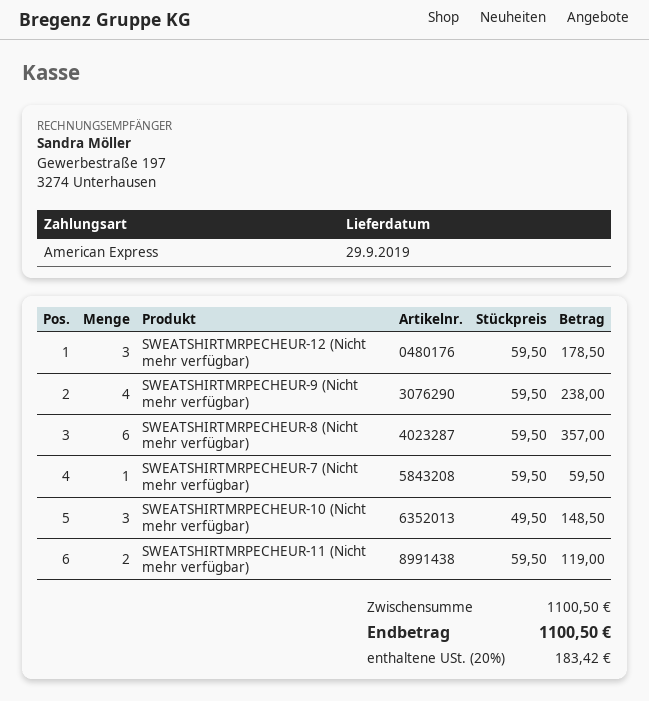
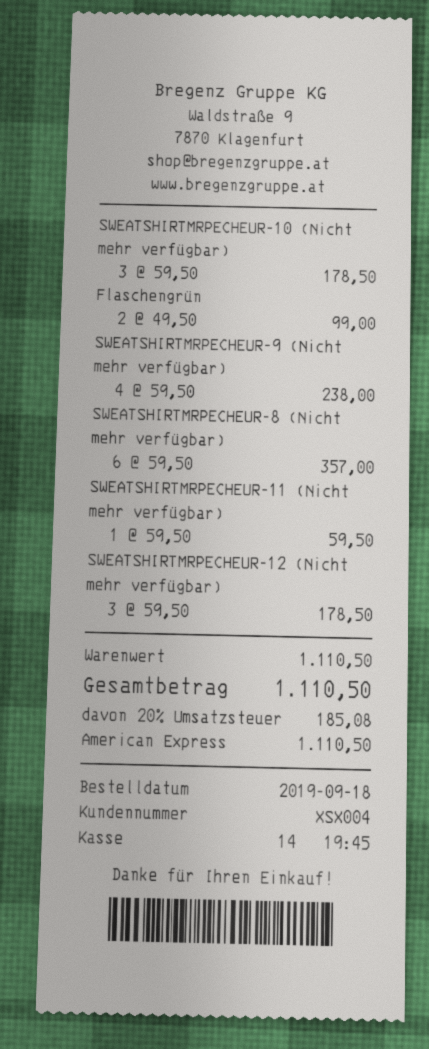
SWEATSHIRTMRPECHEUR-7 (Nicht mehr verfügbar): 1 x 59.50 = 59.50 -> none
SWEATSHIRTMRPECHEUR-10 (Nicht mehr verfügbar): 3 x 49.50 = 148.50 -> 3 x 59.50 = 178.50
SWEATSHIRTMRPECHEUR-11 (Nicht mehr verfügbar): 2 x 59.50 = 119.00 -> 1 x 59.50 = 59.50
Flaschengrün: none -> 2 x 49.50 = 99.00
subtotal: 1100.50 -> 1110.50
tax: 20% = 183.42 -> 20% = 185.08
total: 1100.50 -> 1110.50

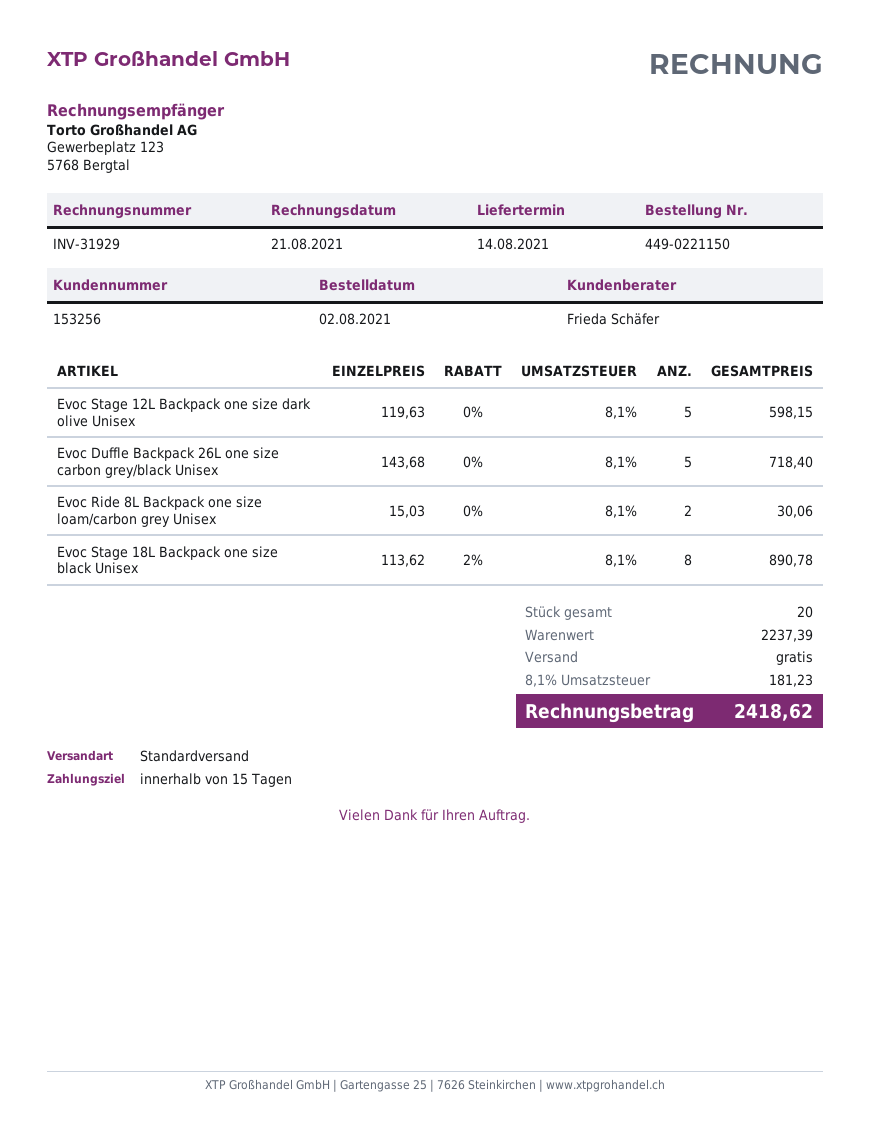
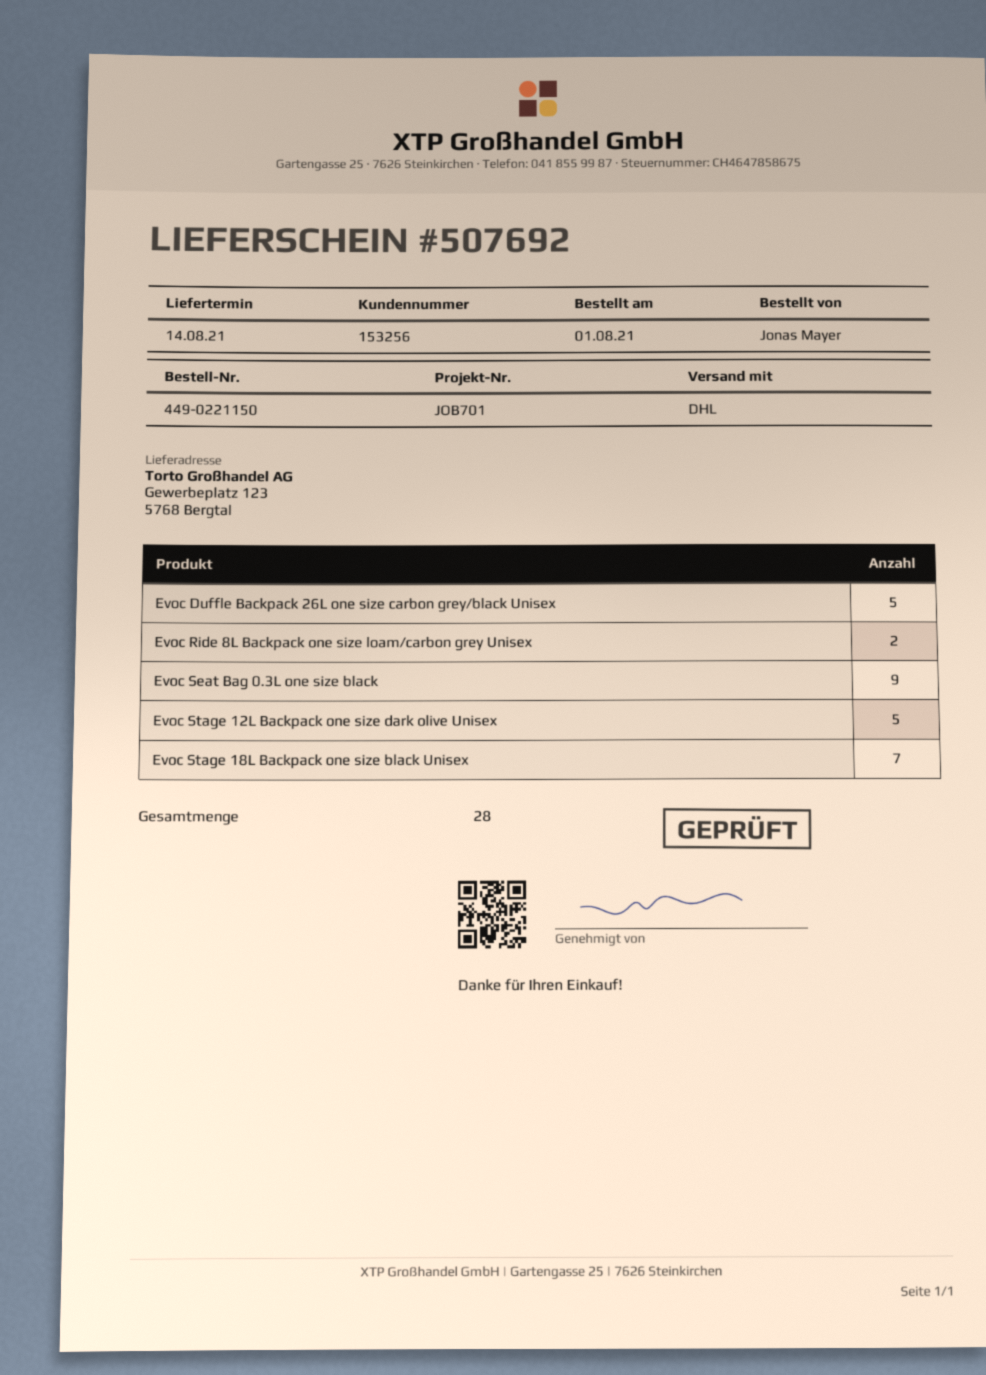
order date: 2021-08-02 -> 2021-08-01
shipping method: standard -> DHL
Evoc Stage 18L Backpack one size black Unisex: 8 -> 7
Evoc Seat Bag 0.3L one size black: none -> 9
total quantity: 20 -> 28

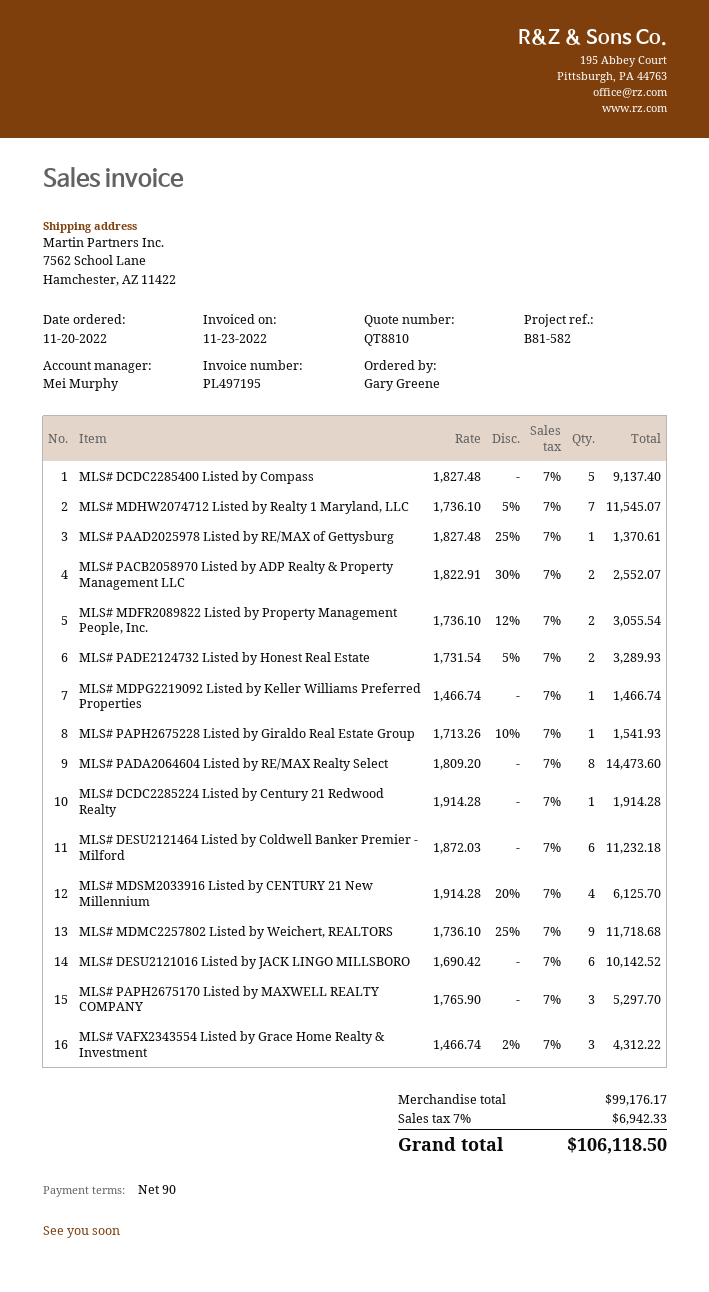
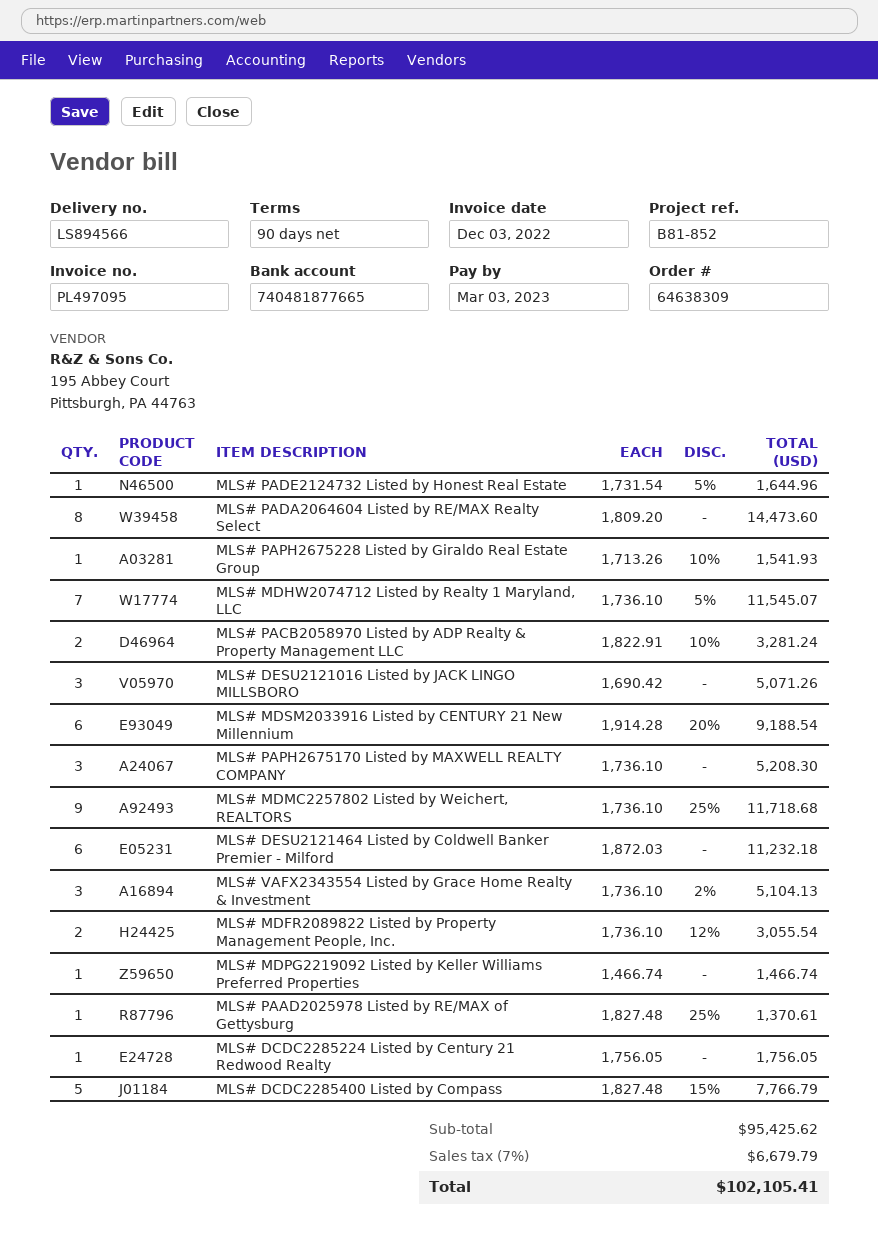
invoice number: PL497195 -> PL497095
invoice date: 2022-11-23 -> 2022-12-03
reference: B81-582 -> B81-852
MLS# DCDC2285400 Listed by Compass: 5 x 1827.48 = 9137.40 -> 5 x 1827.48 - 15% = 7766.79
MLS# PACB2058970 Listed by ADP Realty & Property Management LLC: 2 x 1822.91 - 30% = 2552.07 -> 2 x 1822.91 - 10% = 3281.24
MLS# PADE2124732 Listed by Honest Real Estate: 2 x 1731.54 - 5% = 3289.93 -> 1 x 1731.54 - 5% = 1644.96
MLS# DCDC2285224 Listed by Century 21 Redwood Realty: 1 x 1914.28 = 1914.28 -> 1 x 1756.05 = 1756.05
MLS# MDSM2033916 Listed by CENTURY 21 New Millennium: 4 x 1914.28 - 20% = 6125.70 -> 6 x 1914.28 - 20% = 9188.54
MLS# DESU2121016 Listed by JACK LINGO MILLSBORO: 6 x 1690.42 = 10142.52 -> 3 x 1690.42 = 5071.26
MLS# PAPH2675170 Listed by MAXWELL REALTY COMPANY: 3 x 1765.90 = 5297.70 -> 3 x 1736.10 = 5208.30
MLS# VAFX2343554 Listed by Grace Home Realty & Investment: 3 x 1466.74 - 2% = 4312.22 -> 3 x 1736.10 - 2% = 5104.13
subtotal: 99176.17 -> 95425.62
tax: 7% = 6942.33 -> 7% = 6679.79
total: 106118.50 -> 102105.41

What you should do: Each entry above must be printed exactly, apart from its pictures.

Task result:
SWEATSHIRTMRPECHEUR-7 (Nicht mehr verfügbar): 1 x 59.50 = 59.50 -> none
SWEATSHIRTMRPECHEUR-10 (Nicht mehr verfügbar): 3 x 49.50 = 148.50 -> 3 x 59.50 = 178.50
SWEATSHIRTMRPECHEUR-11 (Nicht mehr verfügbar): 2 x 59.50 = 119.00 -> 1 x 59.50 = 59.50
Flaschengrün: none -> 2 x 49.50 = 99.00
subtotal: 1100.50 -> 1110.50
tax: 20% = 183.42 -> 20% = 185.08
total: 1100.50 -> 1110.50

order date: 2021-08-02 -> 2021-08-01
shipping method: standard -> DHL
Evoc Stage 18L Backpack one size black Unisex: 8 -> 7
Evoc Seat Bag 0.3L one size black: none -> 9
total quantity: 20 -> 28

invoice number: PL497195 -> PL497095
invoice date: 2022-11-23 -> 2022-12-03
reference: B81-582 -> B81-852
MLS# DCDC2285400 Listed by Compass: 5 x 1827.48 = 9137.40 -> 5 x 1827.48 - 15% = 7766.79
MLS# PACB2058970 Listed by ADP Realty & Property Management LLC: 2 x 1822.91 - 30% = 2552.07 -> 2 x 1822.91 - 10% = 3281.24
MLS# PADE2124732 Listed by Honest Real Estate: 2 x 1731.54 - 5% = 3289.93 -> 1 x 1731.54 - 5% = 1644.96
MLS# DCDC2285224 Listed by Century 21 Redwood Realty: 1 x 1914.28 = 1914.28 -> 1 x 1756.05 = 1756.05
MLS# MDSM2033916 Listed by CENTURY 21 New Millennium: 4 x 1914.28 - 20% = 6125.70 -> 6 x 1914.28 - 20% = 9188.54
MLS# DESU2121016 Listed by JACK LINGO MILLSBORO: 6 x 1690.42 = 10142.52 -> 3 x 1690.42 = 5071.26
MLS# PAPH2675170 Listed by MAXWELL REALTY COMPANY: 3 x 1765.90 = 5297.70 -> 3 x 1736.10 = 5208.30
MLS# VAFX2343554 Listed by Grace Home Realty & Investment: 3 x 1466.74 - 2% = 4312.22 -> 3 x 1736.10 - 2% = 5104.13
subtotal: 99176.17 -> 95425.62
tax: 7% = 6942.33 -> 7% = 6679.79
total: 106118.50 -> 102105.41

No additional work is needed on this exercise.